# TASK REQUIREMENTS
Copy all records exactly; omit pictures.

Change listing data:
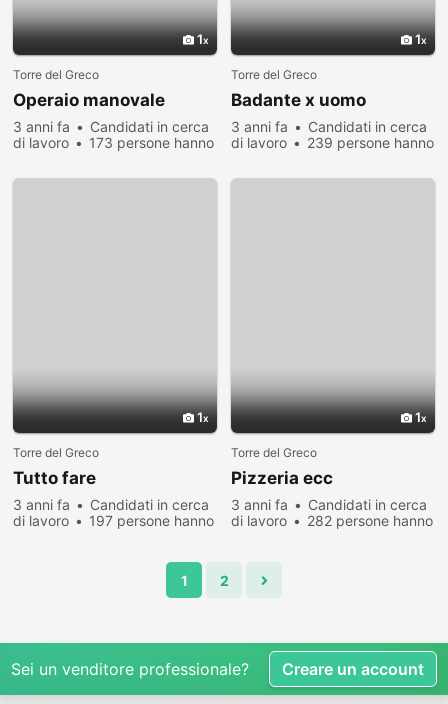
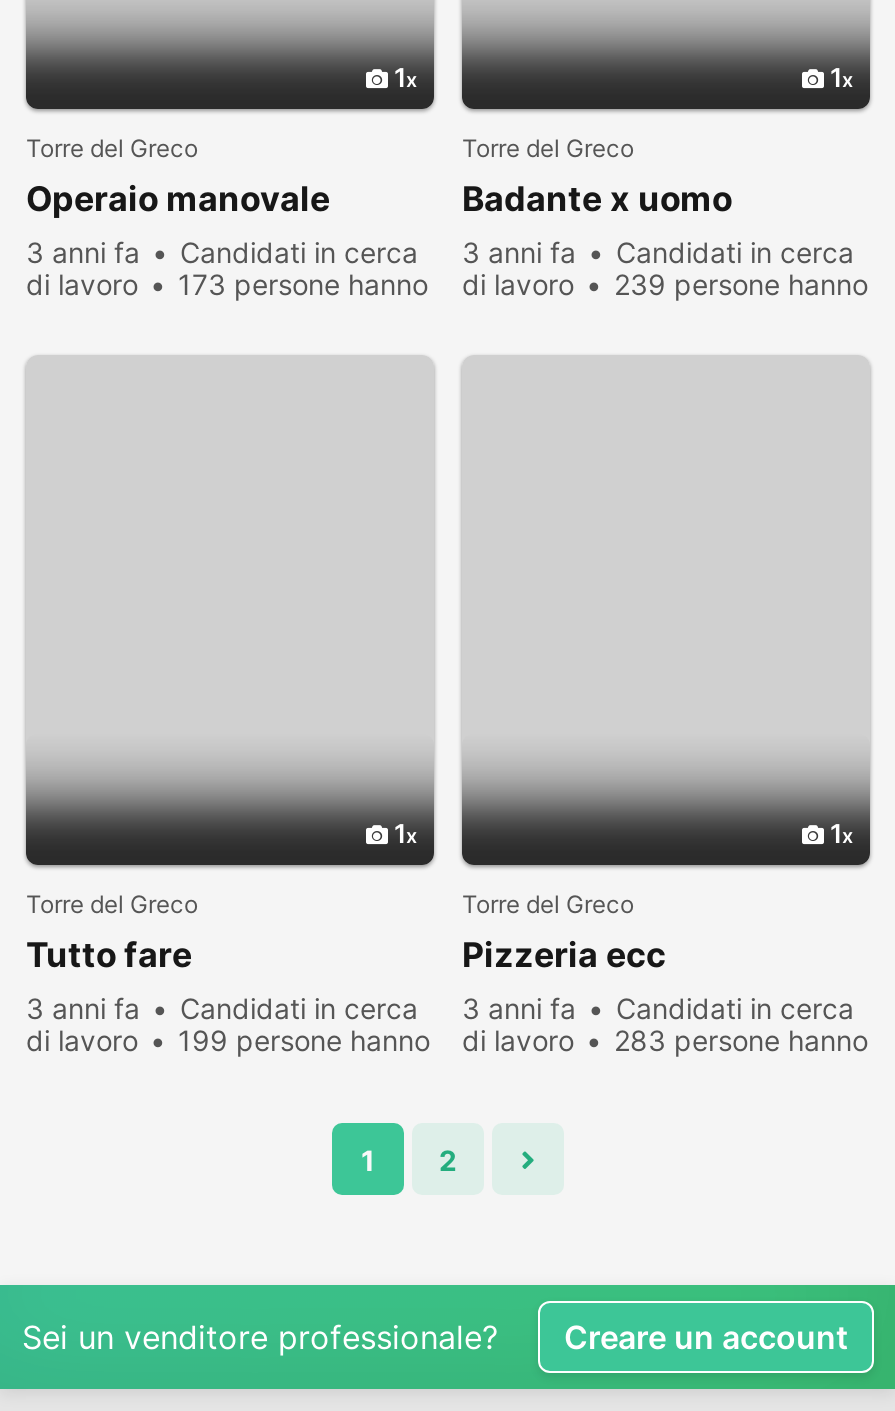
[89,512,214,529] 197 persone hanno -> [178,1023,430,1057] 199 persone hanno
[307,512,433,529] 282 persone hanno -> [614,1023,868,1057] 283 persone hanno

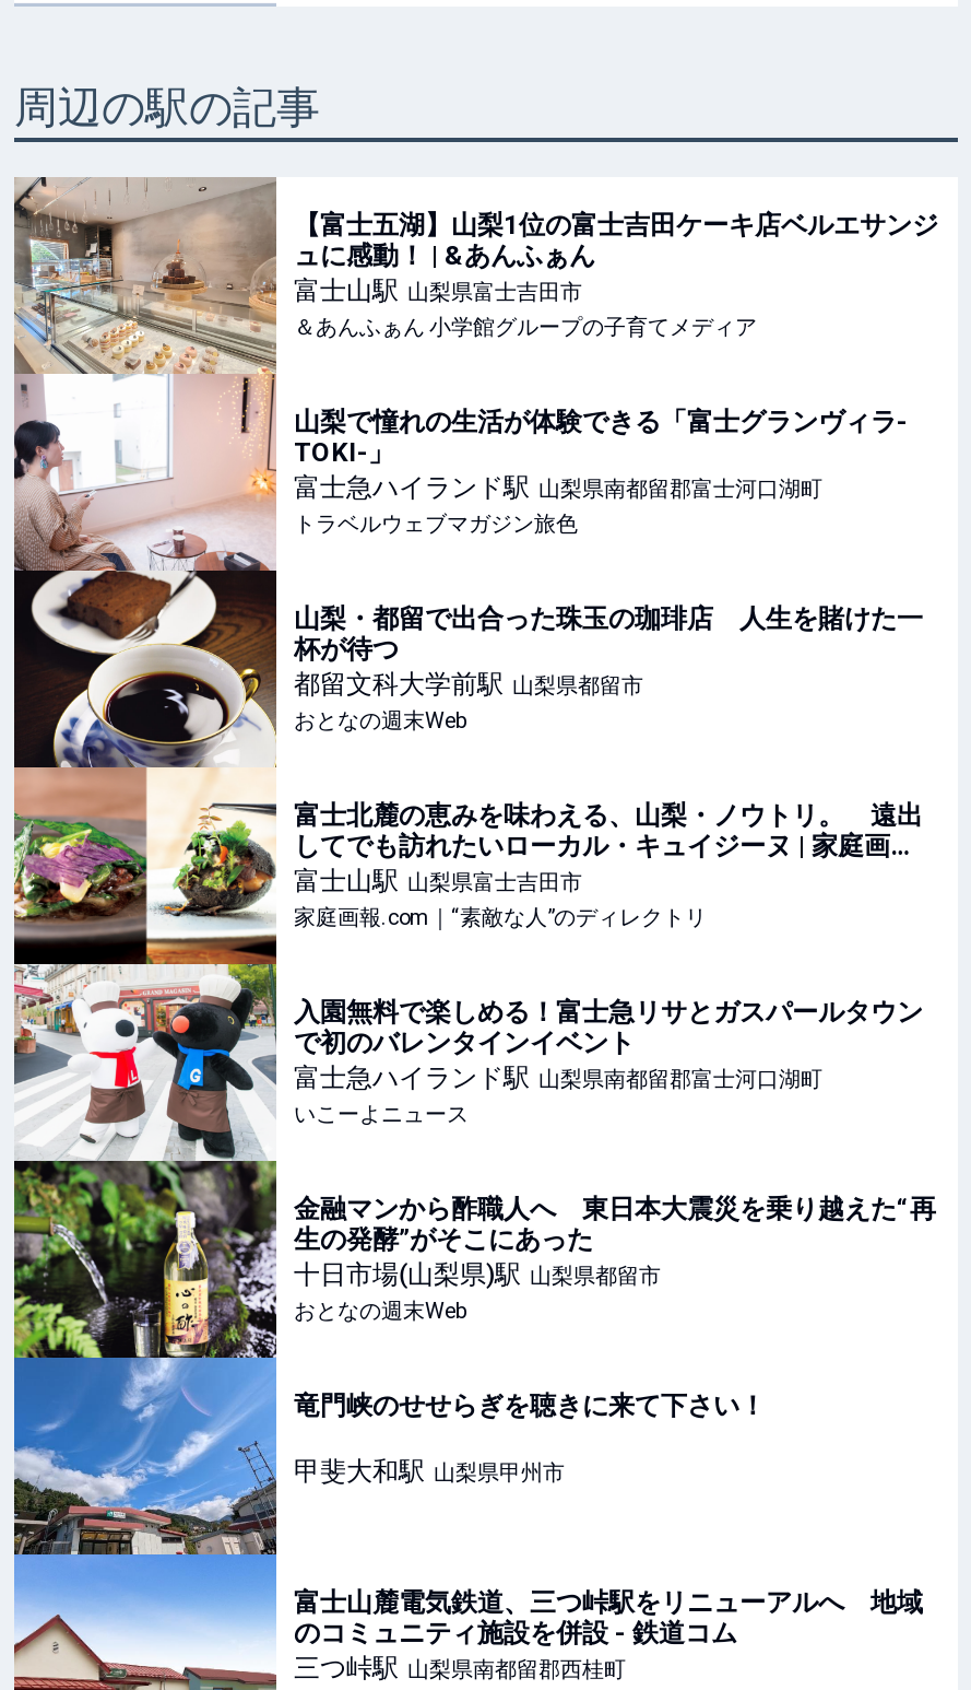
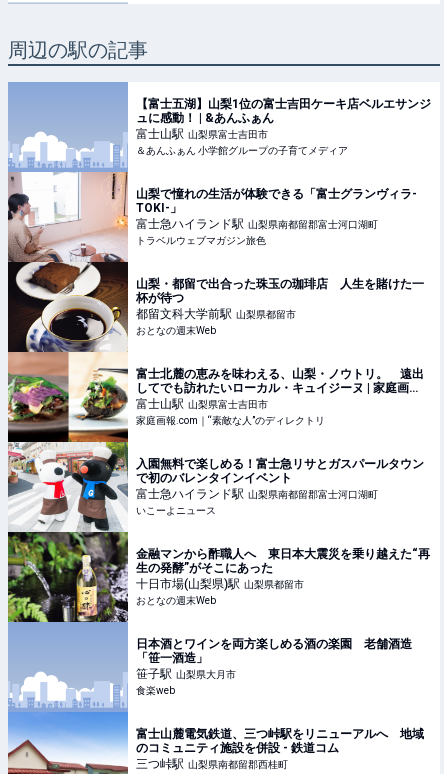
[12,175,279,376] [image] -> [8,82,128,173] [image]
[12,1358,766,1557] [image] | 竜門峡のせせらぎを聴きに来て下さい！ | 甲斐大和駅 山梨県甲州市 -> [8,622,412,712] [image] | 日本酒とワインを両方楽しめる酒の楽園 老舗酒造 | 「笹一酒造」 | 笹子駅 山梨県大月市 | 食楽web

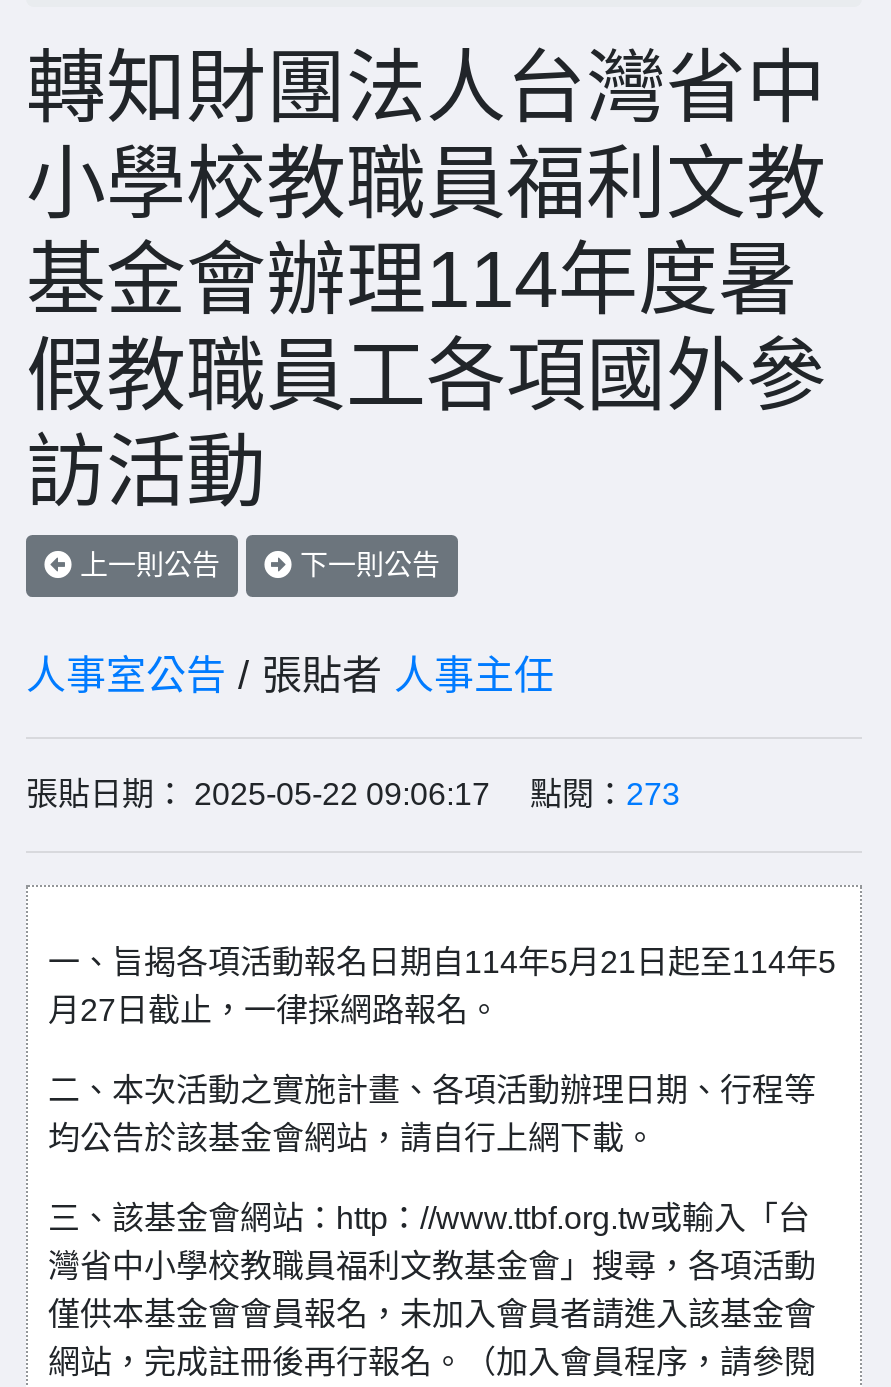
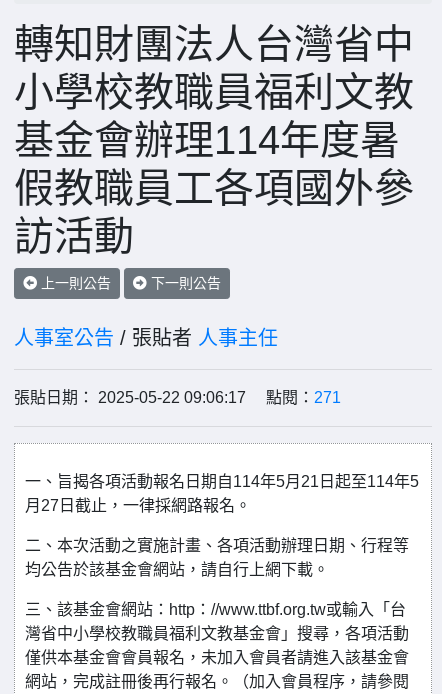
[26,777,680,811] 張貼日期： 2025-05-22 09:06:17 點閱：273 -> [14,389,341,406] 張貼日期： 2025-05-22 09:06:17 點閱：271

# ANSWER TO THIS EXERCISE
[89,512,214,529] 197 persone hanno -> [178,1023,430,1057] 199 persone hanno
[307,512,433,529] 282 persone hanno -> [614,1023,868,1057] 283 persone hanno

[12,175,279,376] [image] -> [8,82,128,173] [image]
[12,1358,766,1557] [image] | 竜門峡のせせらぎを聴きに来て下さい！ | 甲斐大和駅 山梨県甲州市 -> [8,622,412,712] [image] | 日本酒とワインを両方楽しめる酒の楽園 老舗酒造 | 「笹一酒造」 | 笹子駅 山梨県大月市 | 食楽web

[26,777,680,811] 張貼日期： 2025-05-22 09:06:17 點閱：273 -> [14,389,341,406] 張貼日期： 2025-05-22 09:06:17 點閱：271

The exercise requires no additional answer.